# Stittsville Haunt Has Entered the Dungeon



## stittsvillehaunt (Sep 19, 2007)

Hi there from a Home Haunt in Stittsville Ontario Canada (in the greater Ottawa area).

Been Home Haunting for 9 years now; check out our Haunt at

www.stittsvillehaunt.com


----------



## Hellrazor (Jun 18, 2006)

Hey, Big Ol Welcome here! This guy rocks, everyone give him a big welcome, he has great ideas and will be an asset to our forum.. and not to mention.. ANOTHER CANADIAN WOOO HOOO!!!


----------



## Frighteners Entertainment (Jan 24, 2006)

Canada sure has it's place for Halloween!
You need to check out the Canadian thread here, you my have a neighbor doing the same thing??


----------



## slightlymad (May 25, 2006)

Great looking set up


----------



## Vlad (Aug 2, 2005)

Welcome Stitts! Nice pics.


----------



## Lagrousome (Apr 12, 2007)

Welcome to the forum! Wow, I just spent like the last 45 min looking at your pics....and still only got through 1 year!

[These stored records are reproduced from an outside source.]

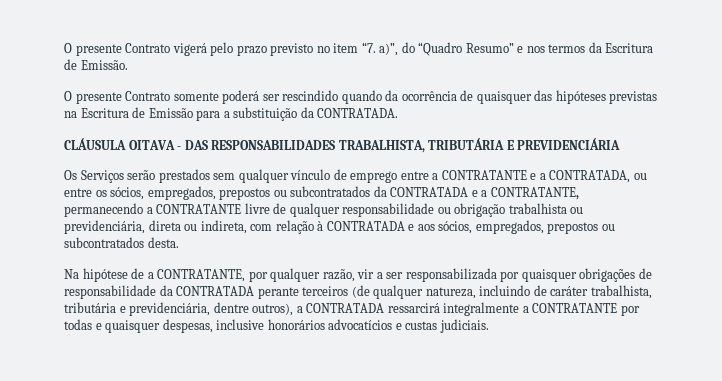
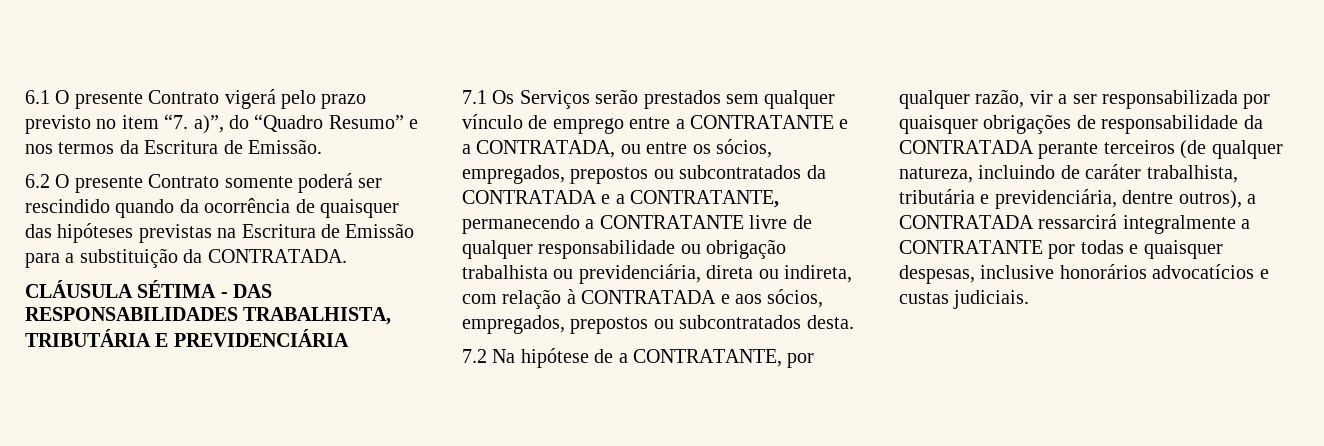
- O presente Contrato vigerá pelo prazo previsto no item “7. a)”, do “Quadro Resumo” e nos termos da Escritura de Emissão.
+ 6.1 O presente Contrato vigerá pelo prazo previsto no item “7. a)”, do “Quadro Resumo” e nos termos da Escritura de Emissão.
- O presente Contrato somente poderá ser rescindido quando da ocorrência de quaisquer das hipóteses previstas na Escritura de Emissão para a substituição da CONTRATADA.
+ 6.2 O presente Contrato somente poderá ser rescindido quando da ocorrência de quaisquer das hipóteses previstas na Escritura de Emissão para a substituição da CONTRATADA.
- CLÁUSULA OITAVA - DAS RESPONSABILIDADES TRABALHISTA, TRIBUTÁRIA E PREVIDENCIÁRIA
+ CLÁUSULA SÉTIMA - DAS RESPONSABILIDADES TRABALHISTA, TRIBUTÁRIA E PREVIDENCIÁRIA
- Os Serviços serão prestados sem qualquer vínculo de emprego entre a CONTRATANTE e a CONTRATADA, ou entre os sócios, empregados, prepostos ou subcontratados da CONTRATADA e a CONTRATANTE, permanecendo a CONTRATANTE livre de qualquer responsabilidade ou obrigação trabalhista ou previdenciária, direta ou indireta, com relação à CONTRATADA e aos sócios, empregados, prepostos ou subcontratados desta.
+ 7.1 Os Serviços serão prestados sem qualquer vínculo de emprego entre a CONTRATANTE e a CONTRATADA, ou entre os sócios, empregados, prepostos ou subcontratados da CONTRATADA e a CONTRATANTE, permanecendo a CONTRATANTE livre de qualquer responsabilidade ou obrigação trabalhista ou previdenciária, direta ou indireta, com relação à CONTRATADA e aos sócios, empregados, prepostos ou subcontratados desta.
- Na hipótese de a CONTRATANTE, por qualquer razão, vir a ser responsabilizada por quaisquer obrigações de responsabilidade da CONTRATADA perante terceiros (de qualquer natureza, incluindo de caráter trabalhista, tributária e previdenciária, dentre outros), a CONTRATADA ressarcirá integralmente a CONTRATANTE por todas e quaisquer despesas, inclusive honorários advocatícios e custas judiciais.
+ 7.2 Na hipótese de a CONTRATANTE, por qualquer razão, vir a ser responsabilizada por quaisquer obrigações de responsabilidade da CONTRATADA perante terceiros (de qualquer natureza, incluindo de caráter trabalhista, tributária e previdenciária, dentre outros), a CONTRATADA ressarcirá integralmente a CONTRATANTE por todas e quaisquer despesas, inclusive honorários advocatícios e custas judiciais.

You do a great haunt! 
Glad to have you here!


----------



## Wyatt Furr (Jun 5, 2006)

Howdy and Welcome
Nice pics BTW


----------



## Revenant (Mar 17, 2007)

Sweet haunt! Welcome to the forum!


----------



## slimy (Jul 12, 2006)

Welcome.

You will like here.


----------



## Ghoulbug (Apr 24, 2007)

Welcome to the forum


----------



## pyro (Oct 7, 2006)

hello &welcome


----------



## spideranne (Jul 17, 2006)

Welcome!


----------



## DeathTouch (Sep 6, 2005)

Welcome and thank you for signing up for Hauntseek. It keeps me off the street. LOL


----------



## Ghostess (Aug 21, 2005)

Welcome!


----------